Ried bei Kerzers 25.05.2019

Arbeitszone Löwenberg ist in Planung

Für die Arbeitszone Löwenberg wünscht sich der Verband der Gemeinden des Seebezirks eine Trägerschaft, die Akteure aus dem gesamten Bezirk umfasst.

«Die Koordination zwischen den Gemeinden des Seebezirks ist eine wichtige Arbeit. Sie trägt viel zur Kohäsion und zur Zusammenarbeit bei», sagte Daniel Lehmann, Oberamtmann des Seebezirks, an der Delegiertenversammlung des Verbandes der Gemeinden des Seebezirks am Donnerstag. Lehmann präsidierte die Delegiertenversammlung. Der Zusammenhalt der Gemeinden des Bezirks habe zugenommen in den letzten Jahren, «nicht nur wegen der Arbeit des Verbandes der Gemeinden, aber sicher auch und vielleicht vor allem».

Der Murtner Stadtpräsident und Verbandspräsident Christian Brechbühl informierte die Delegierten über den Stand der Dinge in Bezug auf die kantonale strategische Arbeitszone Löwenberg: «Die Erschliessungskosten betragen rund 13  Millionen Franken.» Es ginge nun darum, eine Trägerschaft zu bilden und die Kosten aufzuteilen. «Unser Wunsch ist, dass der gesamte Bezirk mitmacht», sagte Brechbühl. «Neben Gemeinden kommen auch Private und Firmen als Träger in Frage.» Die Arbeitsgruppe mit Susanne Schwander aus Kerzers habe ausgezeichnete Arbeit geleistet.

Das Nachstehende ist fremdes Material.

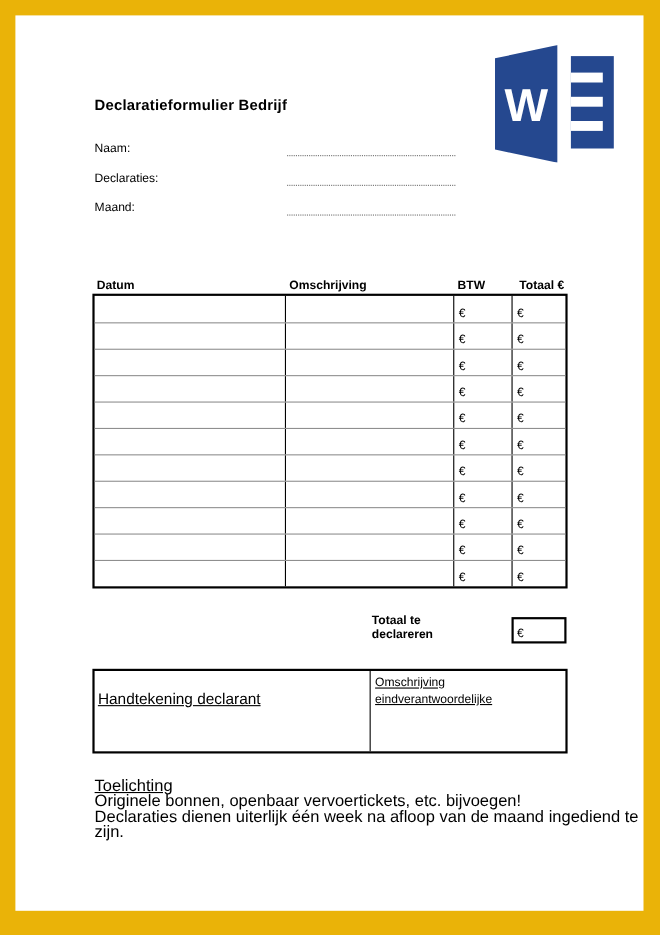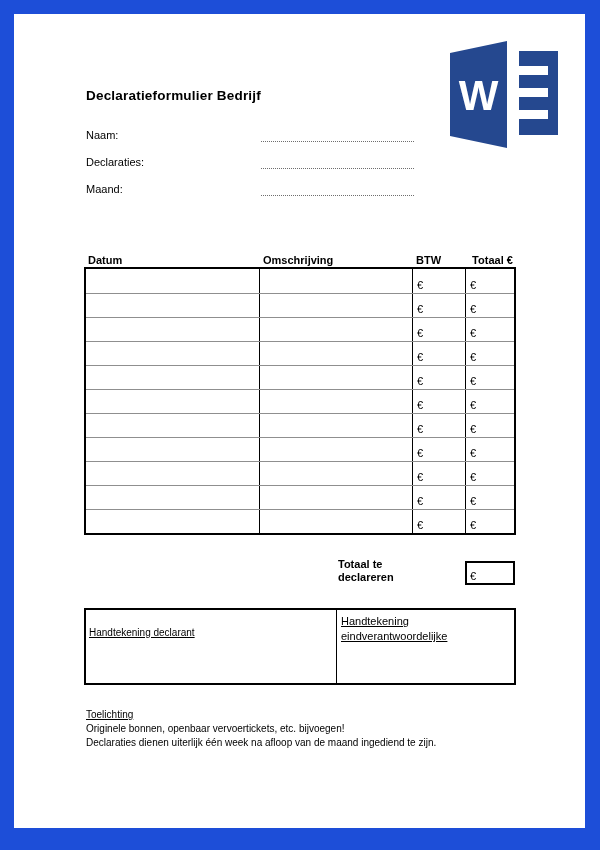--- a/index.html
+++ b/index.html
@@ -1,20 +1,20 @@
 <!DOCTYPE html>
 <html><head>
 <meta charset="utf-8">
 <style>
   html, body { margin: 0; padding: 0; background: #ffffff; }
   .page {
     position: relative;
     width: 600px;
     height: 850px;
-    background: #1d4ed8;
+    background: #eab308;
     font-family: "Liberation Sans", sans-serif;
     color: #000;
     overflow: hidden;
   }
   .inner {
     position: absolute;
     left: 14px; top: 14px;
     width: 571px; height: 814px;
     background: #ffffff;
   }
@@ -73,26 +73,26 @@
     border: 2px solid #000;
     display: flex; align-items: flex-end; padding: 0 3px 1px 3px;
     font-size: 11px;
   }
   
   .sig {
     position: absolute; left: 70px; top: 594px;
     width: 432px; height: 77px; box-sizing: border-box;
     border: 2px solid #000; display: flex;
   }
-  .sig-left { flex: 0 0 250px; box-sizing: border-box; padding: 17px 6px 0 3px; font-size: 10px; }
+  .sig-left { flex: 0 0 250px; box-sizing: border-box; padding: 17px 6px 0 3px; font-size: 14px; }
   .sig-right { flex: 1; box-sizing: border-box; border-left: 1px solid #000; padding: 4px 4px 0 4px; font-size: 11px; }
   .sig-text { text-decoration: underline; }
   .sig-wrap { display: inline-block; width: 130px; line-height: 15px; }
   
-  .notes { position: absolute; left: 72px; top: 694px; font-size: 10px; line-height: 14px; }
+  .notes { position: absolute; left: 72px; top: 694px; font-size: 15px; line-height: 14px; }
   .notes-heading { text-decoration: underline; }
   .notes p { margin: 0; }
 </style>
 </head>
 <body>
 
 <div class="page">
   <div class="inner">
 
     <div class="title">Declaratieformulier Bedrijf</div>
@@ -203,21 +203,21 @@
     <div class="totals-label">Totaal te declareren</div>
     <div class="totals-box">
       <span>€</span>
     </div>
 
     <div class="sig">
       <div class="sig-left">
         <span class="sig-text">Handtekening declarant</span>
       </div>
       <div class="sig-right">
-        <span class="sig-wrap sig-text">Handtekening eindverantwoordelijke</span>
+        <span class="sig-wrap sig-text">Omschrijving eindverantwoordelijke</span>
       </div>
     </div>
 
     <div class="notes">
       <p class="notes-heading">Toelichting</p>
       <p>Originele bonnen, openbaar vervoertickets, etc. bijvoegen!</p>
       <p>Declaraties dienen uiterlijk één week na afloop van de maand ingediend te zijn.</p>
     </div>
 
   </div>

Im Anschluss an den offiziellen Teil stellte Philippe Burgy vom Amt für Mobilität die im Seebezirk geplanten Umfahrungsstrassen in Kerzers und Salvenach vor. Die Kosten für die Umfahrung Kerzers belaufen sich laut Burgy auf 25,3 Millionen Franken. Mit einer Umfahrung vom Papiliorama zum Kreisel Richtung Ins auf der anderen Seite der Bahnschienen verspricht sich das Amt rund 5000 weniger Autos pro Tag im Dorfkern. Diese Umfahrung werde vor jener in Salvenach in die Tat umgesetzt.

Jacques Beaud von den TPF stellte den Delegierten die Zukunft des öffentlichen Verkehrs vor. Der Verkehr werde zunehmend kombinierter sein. Deshalb seien an verschiedenen Bahnhöfen Abstellplätze für Velos geplant. Hierzu bemerkte Daniel Lehmann, «dass beim Bahnhof in Murten viele Velos gestohlen werden». Parkplätze für Velos und eine kombinierte Mobilität seien gut und recht, «aber solche Angebote nützen nichts, wenn sie nicht genutzt werden, weil die Leute Angst haben, dass ihre Velos geklaut werden».

Der Ammann von Muntelier, Pascal Pörner, sagte, dass nun zwar vom Halbstundentakt die Rede sei, er in Muntelier aber leider nichts davon merke. «Ich bitte darum, diese Haltestelle zu berücksichtigen.» Jacques Beaud antwortete: «Wenn wir eine Minute früher abfahren können in Neuenburg, machen wir das sofort.»